**Record set:**
::::::::

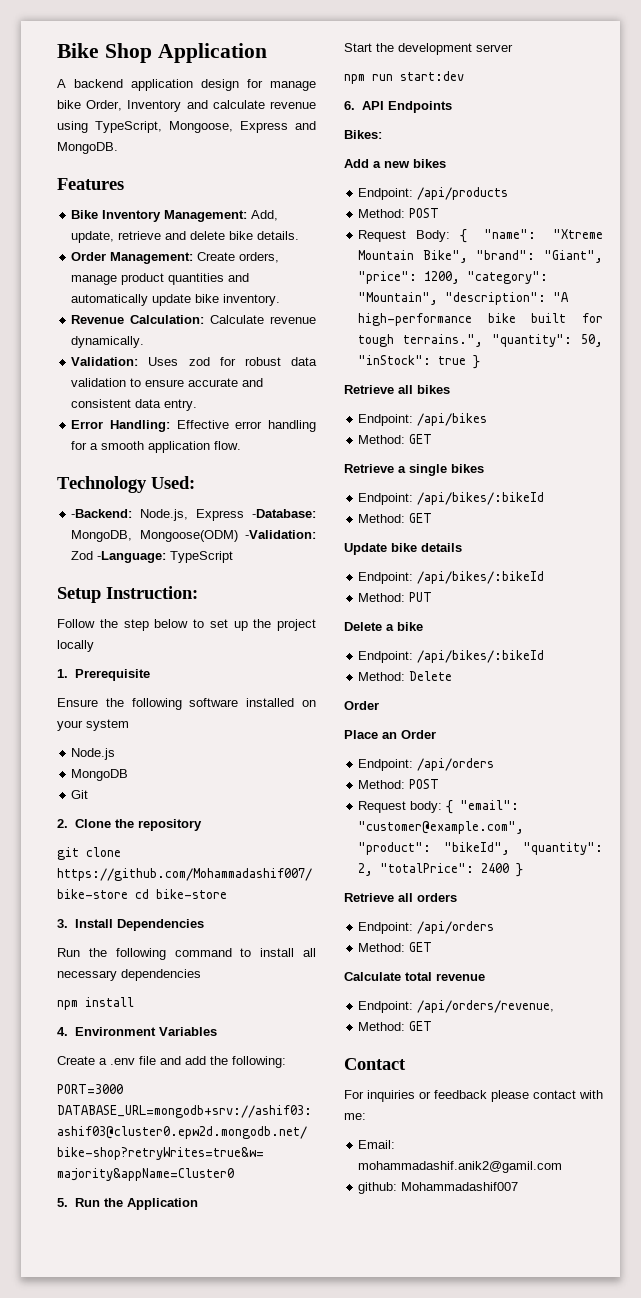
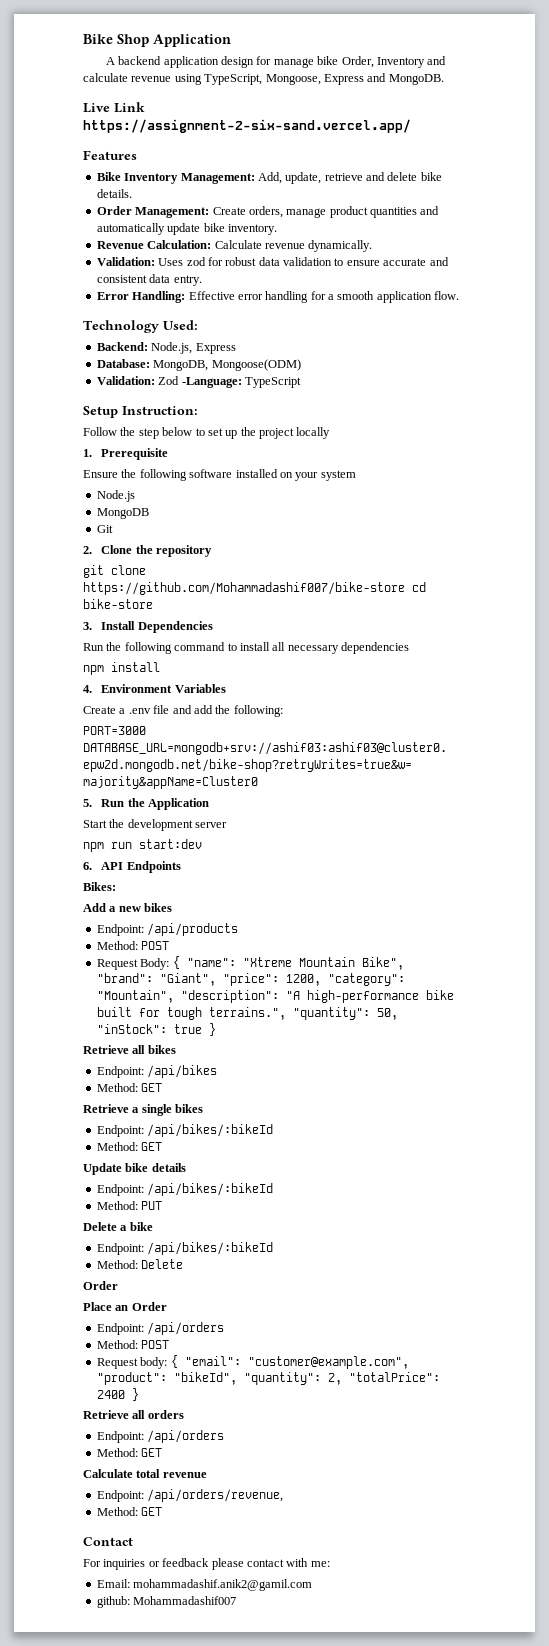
+ Live Link https://assignment-2-six-sand.vercel.app/
- -Backend: Node.js, Express -Database: MongoDB, Mongoose(ODM) -Validation: Zod -Language: TypeScript
+ Backend: Node.js, Express
+ Database: MongoDB, Mongoose(ODM)
+ Validation: Zod -Language: TypeScript

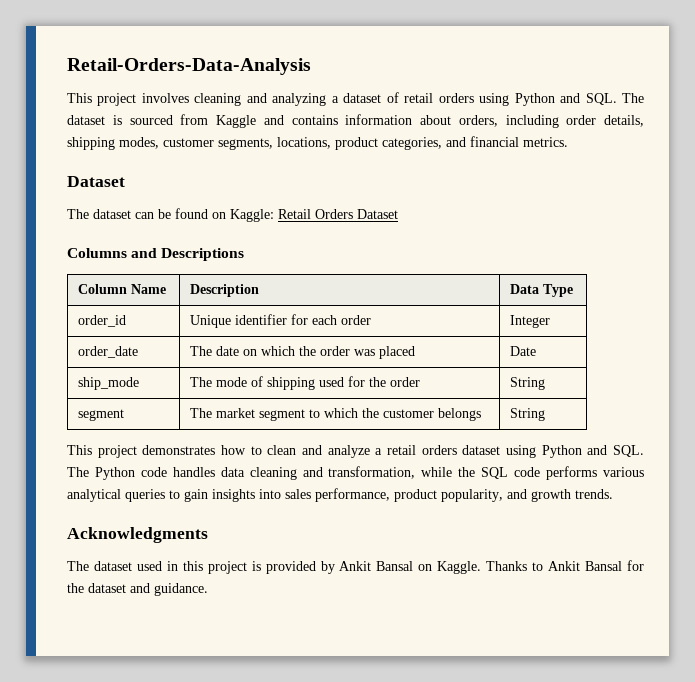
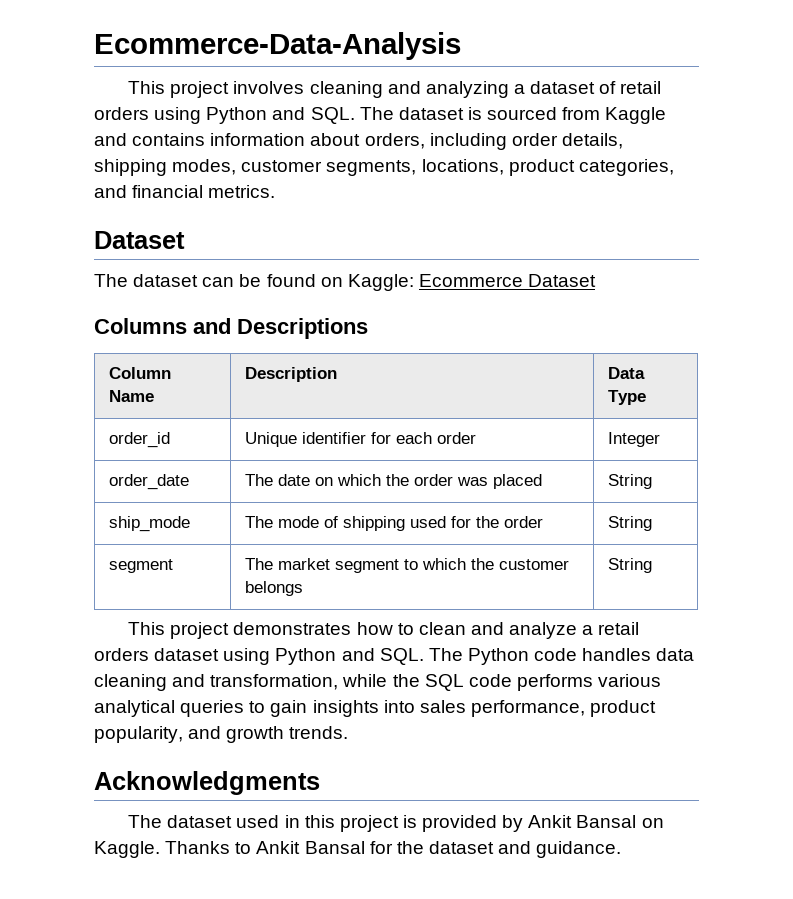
- Retail-Orders-Data-Analysis
+ Ecommerce-Data-Analysis
- The dataset can be found on Kaggle: Retail Orders Dataset
+ The dataset can be found on Kaggle: Ecommerce Dataset
- order_date | The date on which the order was placed | Date
+ order_date | The date on which the order was placed | String

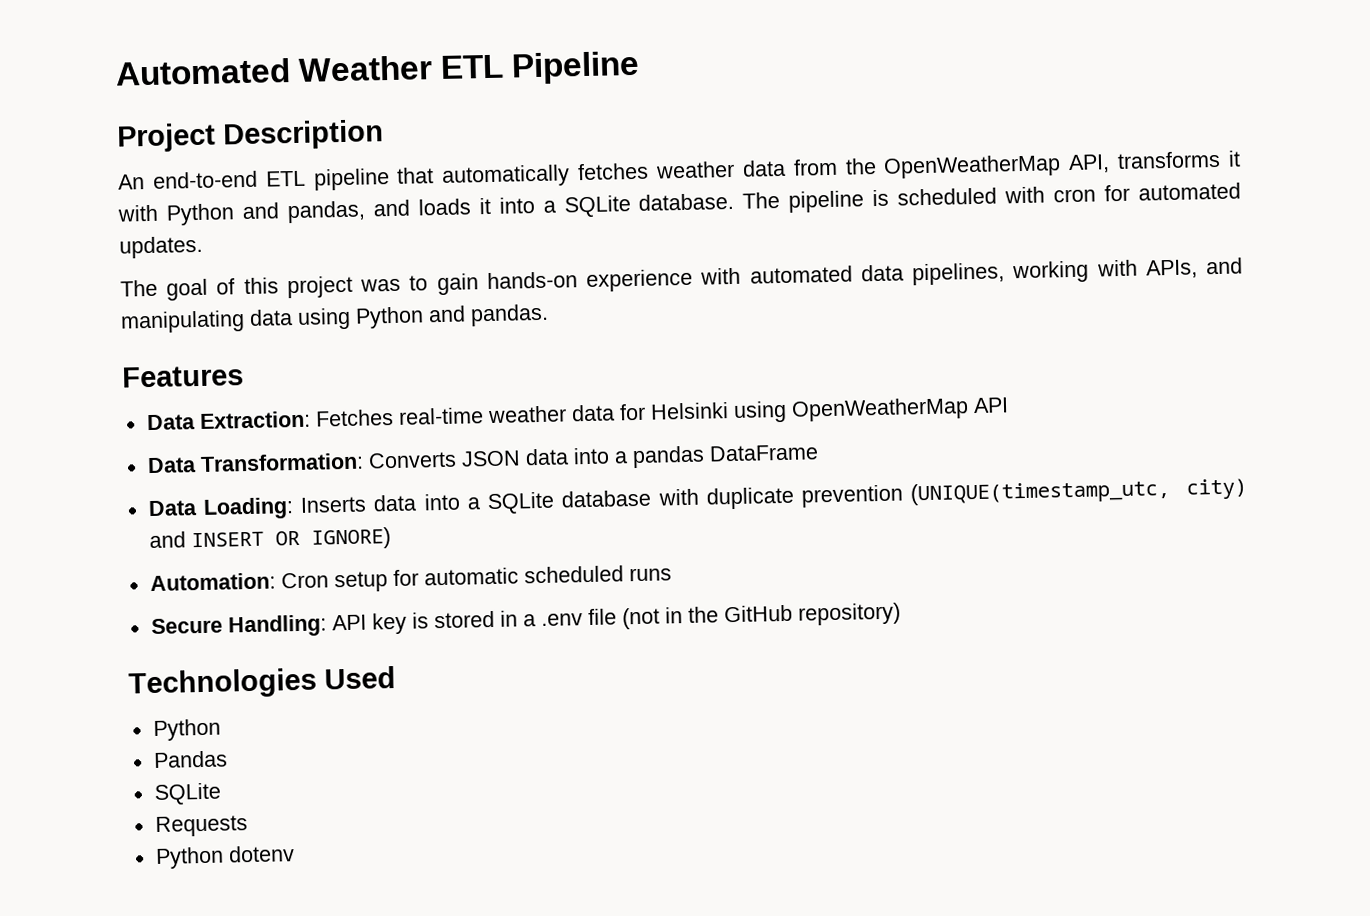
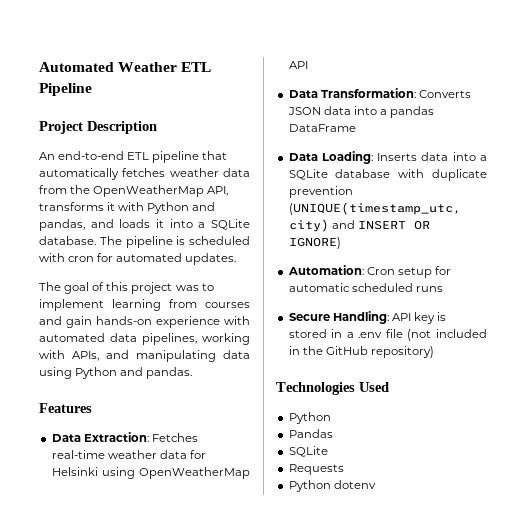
- The goal of this project was to gain hands-on experience with automated data pipelines, working with APIs, and manipulating data using Python and pandas.
+ The goal of this project was to implement learning from courses and gain hands-on experience with automated data pipelines, working with APIs, and manipulating data using Python and pandas.
- Secure Handling: API key is stored in a .env file (not in the GitHub repository)
+ Secure Handling: API key is stored in a .env file (not included in the GitHub repository)

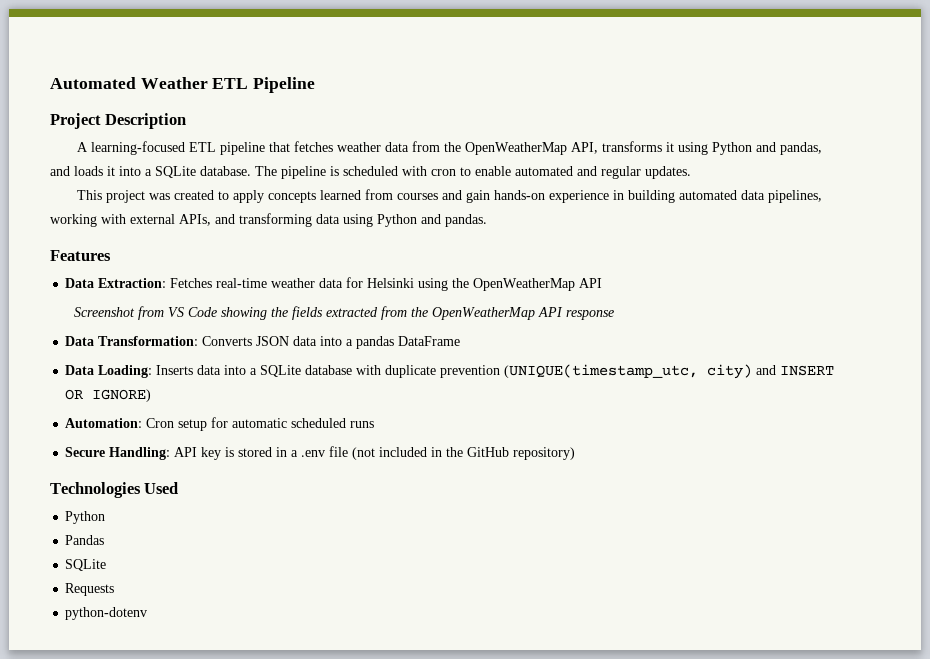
- An end-to-end ETL pipeline that automatically fetches weather data from the OpenWeatherMap API, transforms it with Python and pandas, and loads it into a SQLite database.
+ A learning-focused ETL pipeline that fetches weather data from the OpenWeatherMap API, transforms it using Python and pandas, and loads it into a SQLite database.
- The pipeline is scheduled with cron for automated updates.
- The goal of this project was to implement learning from courses and gain hands-on experience with automated data pipelines, working with APIs, and manipulating data using Python and pandas.
+ The pipeline is scheduled with cron to enable automated and regular updates.
+ This project was created to apply concepts learned from courses and gain hands-on experience in building automated data pipelines, working with external APIs, and transforming data using Python and pandas.
- Data Extraction: Fetches real-time weather data for Helsinki using OpenWeatherMap API
+ Data Extraction: Fetches real-time weather data for Helsinki using the OpenWeatherMap API
+ Screenshot from VS Code showing the fields extracted from the OpenWeatherMap API response
- Python dotenv
+ python-dotenv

::::::::

**Work item:** What you give back should be the full material above, retyped exactly, with every image removed.

**Exercise output:**
+ Live Link https://assignment-2-six-sand.vercel.app/
- -Backend: Node.js, Express -Database: MongoDB, Mongoose(ODM) -Validation: Zod -Language: TypeScript
+ Backend: Node.js, Express
+ Database: MongoDB, Mongoose(ODM)
+ Validation: Zod -Language: TypeScript

- Retail-Orders-Data-Analysis
+ Ecommerce-Data-Analysis
- The dataset can be found on Kaggle: Retail Orders Dataset
+ The dataset can be found on Kaggle: Ecommerce Dataset
- order_date | The date on which the order was placed | Date
+ order_date | The date on which the order was placed | String

- The goal of this project was to gain hands-on experience with automated data pipelines, working with APIs, and manipulating data using Python and pandas.
+ The goal of this project was to implement learning from courses and gain hands-on experience with automated data pipelines, working with APIs, and manipulating data using Python and pandas.
- Secure Handling: API key is stored in a .env file (not in the GitHub repository)
+ Secure Handling: API key is stored in a .env file (not included in the GitHub repository)

- An end-to-end ETL pipeline that automatically fetches weather data from the OpenWeatherMap API, transforms it with Python and pandas, and loads it into a SQLite database.
+ A learning-focused ETL pipeline that fetches weather data from the OpenWeatherMap API, transforms it using Python and pandas, and loads it into a SQLite database.
- The pipeline is scheduled with cron for automated updates.
- The goal of this project was to implement learning from courses and gain hands-on experience with automated data pipelines, working with APIs, and manipulating data using Python and pandas.
+ The pipeline is scheduled with cron to enable automated and regular updates.
+ This project was created to apply concepts learned from courses and gain hands-on experience in building automated data pipelines, working with external APIs, and transforming data using Python and pandas.
- Data Extraction: Fetches real-time weather data for Helsinki using OpenWeatherMap API
+ Data Extraction: Fetches real-time weather data for Helsinki using the OpenWeatherMap API
+ Screenshot from VS Code showing the fields extracted from the OpenWeatherMap API response
- Python dotenv
+ python-dotenv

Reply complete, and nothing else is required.